Le débriefing de notre promenade en Zodiac terminé, chacun va prendre sa douche et revient pour un cocktail. Christophe et moi, nous nous faisons des Martinis "On The Rock" avec le morceau d'iceberg que nous avons ramené. Ca, c'est la classe !

Au dîner, nous faisons une table de français, auquel se joint Amichaï, notre ami israélien, et le Capitaine qui a un petit faible pour Audrey. Le repas n'est pas mal, mais pas exceptionnel pour un réveillon.
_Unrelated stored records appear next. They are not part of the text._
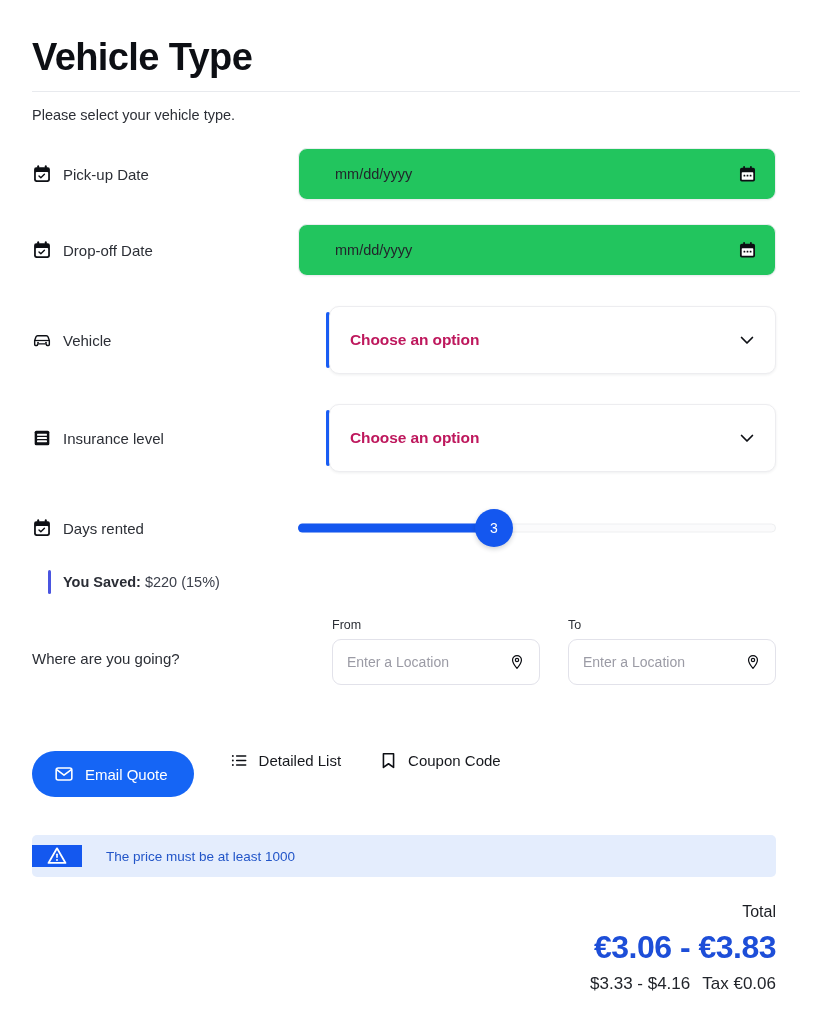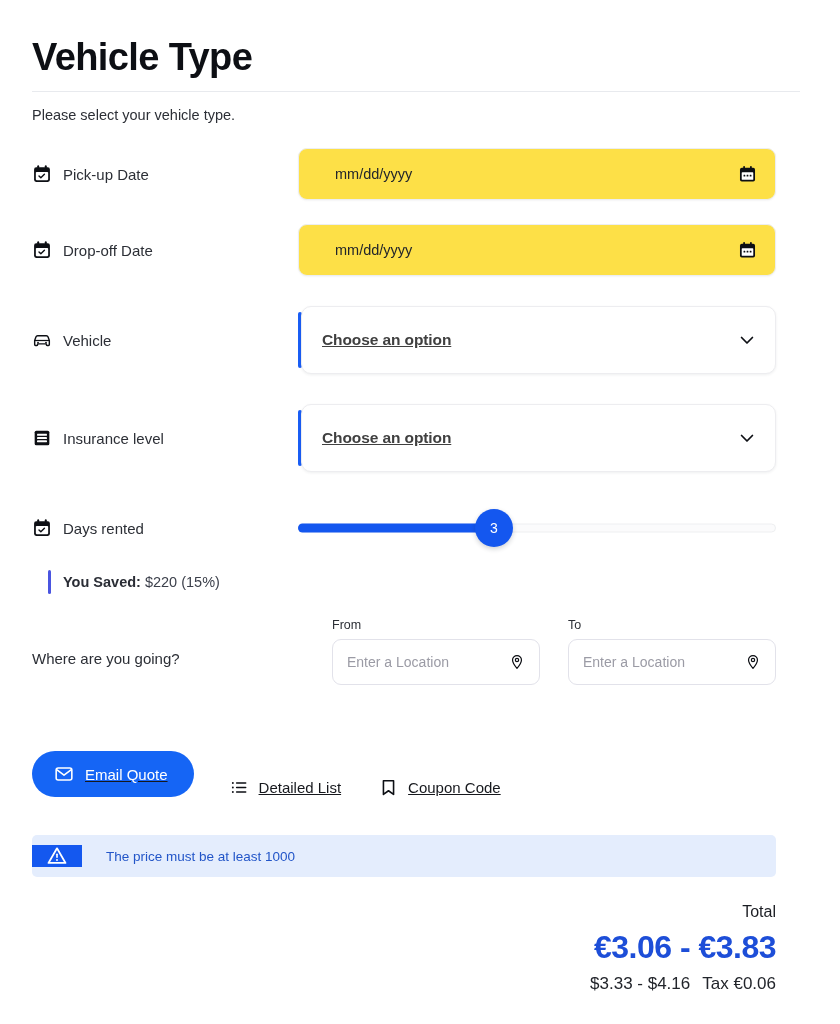--- a/index.html
+++ b/index.html
@@ -70,21 +70,21 @@
 
   .ico { flex: 0 0 auto; display: block; }
 
   
   .row-date { margin-top: 24px; height: 52px; }
 
   .date-field {
     position: relative;
     flex: 1;
     height: 52px;
-    background: #fde047;
+    background: #22c55e;
     border: 1px solid #eceef1;
     border-radius: 9px;
     box-shadow: 0 1px 2px rgba(16,24,40,0.045);
     display: flex;
     align-items: center;
     padding: 0 46px 0 36px;
   }
 
   .date-field .ph {
     font-size: 14.5px;
@@ -92,21 +92,21 @@
   }
 
   .date-field .cal-ico {
     position: absolute;
     right: 18px;
     top: 50%;
     transform: translateY(-50%);
   }
 
   
-  .row-select { margin-top: 30px; height: 68px; }
+  .row-select { margin-top: 30px; height: 68px; gap: 28px; }
 
   .select-wrap {
     position: relative;
     flex: 1;
     height: 68px;
     display: flex;
     align-items: center;
   }
 
   .select-accent {
@@ -130,23 +130,22 @@
     border-radius: 10px;
     box-shadow: 0 1px 3px rgba(16,24,40,0.07);
     display: flex;
     align-items: center;
     padding: 0 46px 0 20px;
   }
 
   .select-box .sel-text {
     font-size: 15.5px;
     font-weight: 700;
-    color: #404040;
+    color: #be185d;
     letter-spacing: -0.1px;
-    text-decoration: underline;
   }
 
   .select-box .chev {
     position: absolute;
     right: 18px;
     top: 50%;
     transform: translateY(-50%);
   }
 
   
@@ -274,22 +273,21 @@
     position: absolute;
     right: 14px;
     top: 50%;
     transform: translateY(-50%);
   }
 
   
   .actions {
     margin-top: 66px;
     display: flex;
-    align-items: flex-end;
-    text-decoration: underline;
+    align-items: flex-start;
   }
 
   .btn-primary {
     display: inline-flex;
     align-items: center;
     gap: 11px;
     height: 46px;
     padding: 0 26px 0 22px;
     border: none;
     border-radius: 23px;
Je vais chercher ma bouteille de vin que je porte depuis que je suis en Amérique latine : un Margaux Grand Cru Classé de 1997 (Château Boyd-Cantenac), qui fait sont petit effet sur la table. Il était temps que je l'ouvre car ça faisait lourd dans mon sac. Le capitaine garde le bouchon en souvenir, et se fait prendre en photo avec la bouteille. Mais attention, il faut que ses galons soient surtout bien visibles ! 


Le repas terminé, un autre cocktail, avec tout l'équipage cette fois, a lieu dans le grand salon. Les serveuses nous apportent des Pisco Sour, boisson alcoolisée nationale du Chili et du Pérou. Puis elles vont se changer, et viennent se joindre à nous. La musique démarre et on peut se mettre à danser. Les "vieux" sont vite partis se coucher, donc il ne reste plus grand monde dans le salon dès 23h00. Ce n'est pas très grave car la vraie fête n'a pas lieu ici, mais en dessous, avec uniquement le personnel de bord, à partir de minuit et demi. Une des serveuses nous a proposé de se joindre à eux. Je suis fatigué par les longues journées que nous avons, mais je vais aller y faire un tour quand même.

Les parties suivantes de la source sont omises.